Here comes December again. So I climb our creaky attic stairs, clad in sweats and my warmest, thickest sweater, and fumble around in the Christmas boxes. I know it’s up here somewhere, one of the first I will take down. Oh, there it is. Thank goodness I remembered to label it “snowmen” last year. I have no desire to spend any time in the attic. The first snow of the season is coating the ground and it is icy cold up here.
I grab the box and descend into the warmth below. Searching through the box, I find him. Yes, there he is, wrapped in tissue. The little porcelain snowman, arms outstretched, grins up at me, ready to hold a candle. Gingerly I unwrap him and set him up on the hutch a
long with his more humble Dollar Store buddies. He never seems to mind hanging out with them. It’s then that the memory comes flooding back with full force.
She comes on my caseload as a freshman, this gentle brown eyed girl, and somehow from the first day she is mine.
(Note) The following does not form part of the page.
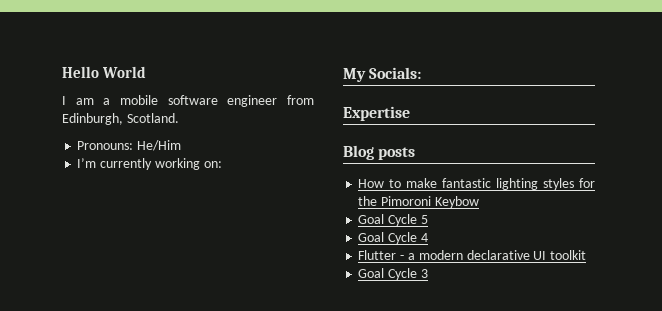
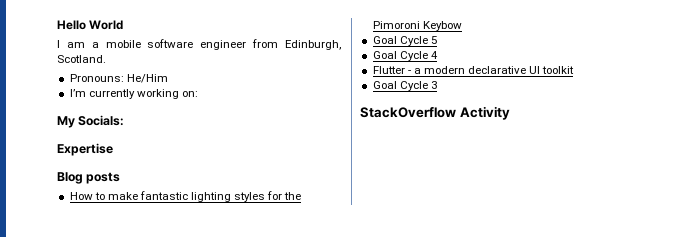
+ StackOverflow Activity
Sometimes it just happens that way. No bumps in the road. Well, maybe a few around issues with Pythagoras and his theorem, but she hangs in there and lets me feed it to her in bits. Soon she’s conquered him.
She, her mom and I become a great team and the good grades come rolling in. She’s eager to learn, responsible, latching on to whatever we tackle together and making it her own. Mom is always there behind the scenes, cheering us both on, so quick to appreciate my efforts. Any excuse for a gift, and Alexa brings one in to me. Something beautiful, whimsical, useful. At Christmas time, it’s the exquisite Spode snowman.
But I can’t help but notice mom’s labored breathing. It hurts me to watch her struggling for breath in the meetings. Then the moment comes when mom takes me aside and tells me that she is fighting an incurable lung disorder, and is gradually losing ground to this monster. No remedies. One day Alexa comes into school and confides to me that mom is in the hospital, and not many days later, we get the horrific news that she didn’t make it. This adorable fifteen year old has lost her mother.
I never dreamed that this job would include grief counseling. But this becomes my most important role in Alexa’s life. Little by little, over the next few months, she emerges into the beautiful young woman who reflects her mom’s spirit. When she moves away in her senior year, it’s my turn to sorrow. Then one morning just before Christmas, I reach into the mailbox and am surprised by a Christmas card from Florida. “It’s not the same without you,” she writes. Alexa, I can say the same thing to you.